**ASSIGNED TASK**
Omit all pictures, then retype the data exactly as given.
··· INPUT
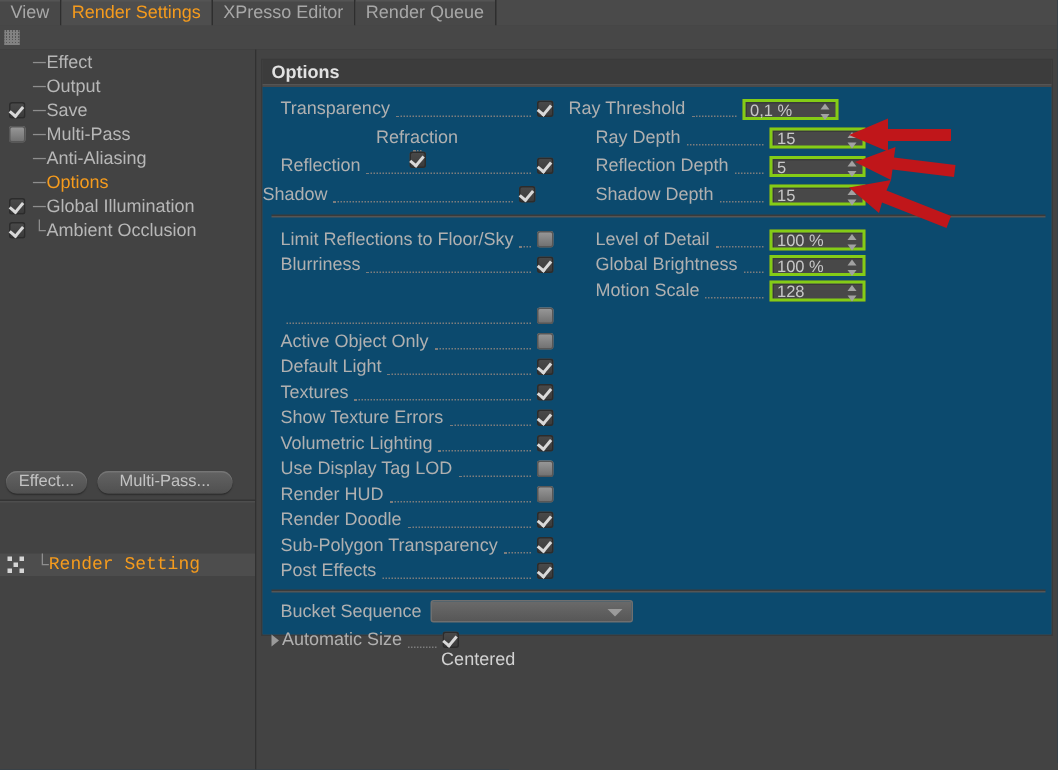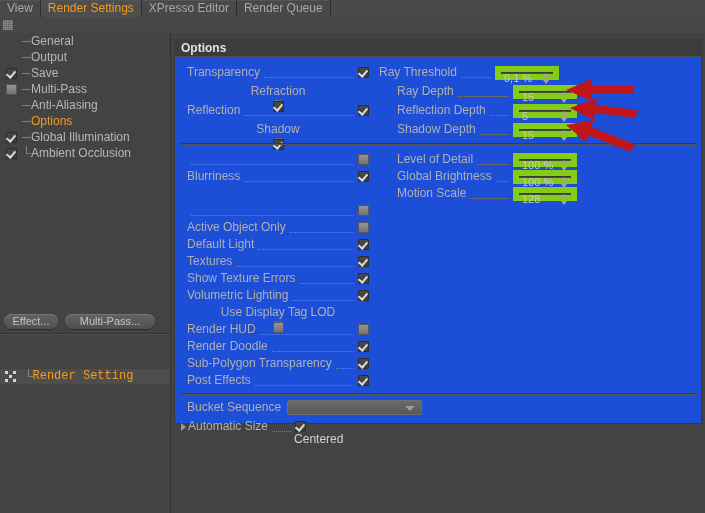"General" div.tlabel { text: General -> Effect }
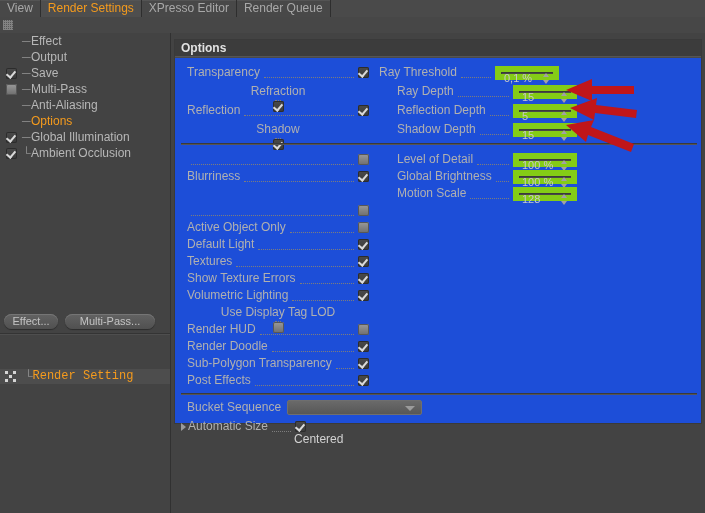"Transparency" .optbody { background: #1d4ed8 -> #0c4a6e }
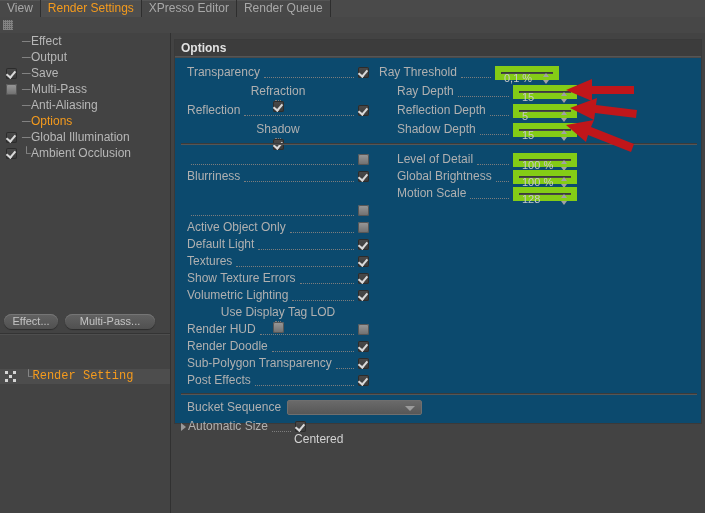"0,1 %" .numfield { border: 6px solid #84cc16 -> 2px solid #84cc16 }
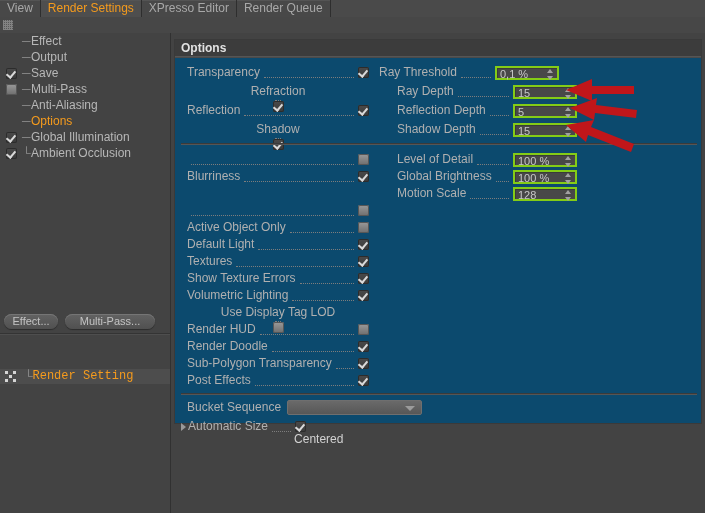"Shadow" div.prow { flex-direction: column -> none; left: 12px -> 0 }
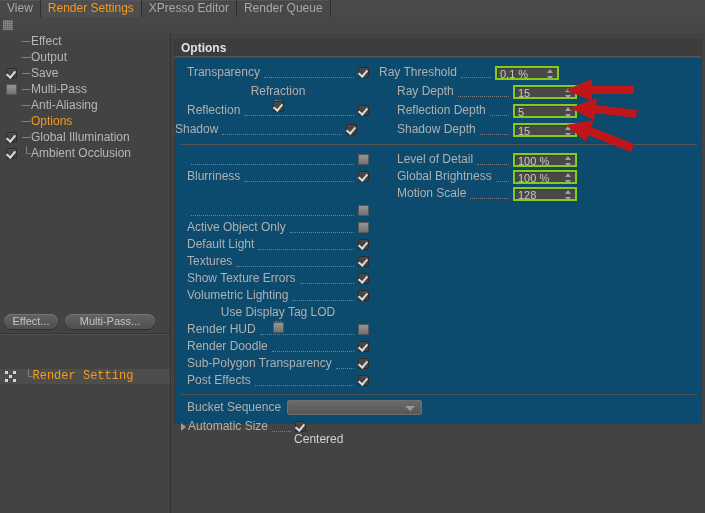"Limit Reflections to Floor/Sky" div.plabel { html: none -> <div>Limit Reflections to Floor/Sky</div> }
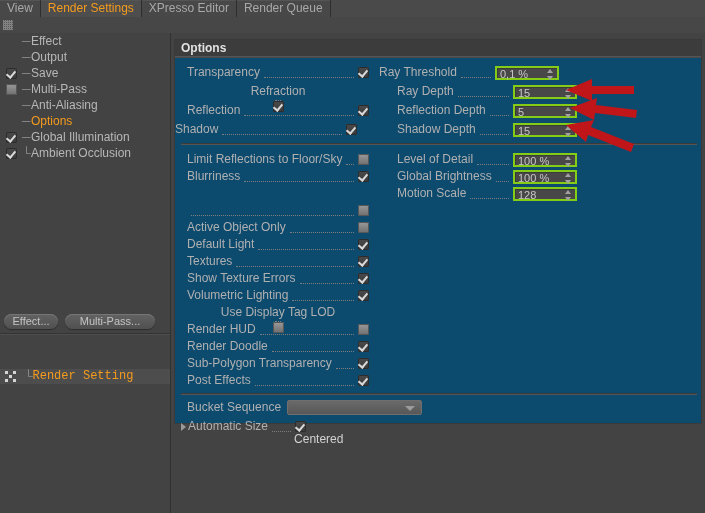"Use Display Tag LOD" div.prow { flex-direction: column -> none }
······
**ANSWER TO THIS EXERCISE**
"General" div.tlabel { text: General -> Effect }
"Transparency" .optbody { background: #1d4ed8 -> #0c4a6e }
"0,1 %" .numfield { border: 6px solid #84cc16 -> 2px solid #84cc16 }
"Shadow" div.prow { flex-direction: column -> none; left: 12px -> 0 }
"Limit Reflections to Floor/Sky" div.plabel { html: none -> <div>Limit Reflections to Floor/Sky</div> }
"Use Display Tag LOD" div.prow { flex-direction: column -> none }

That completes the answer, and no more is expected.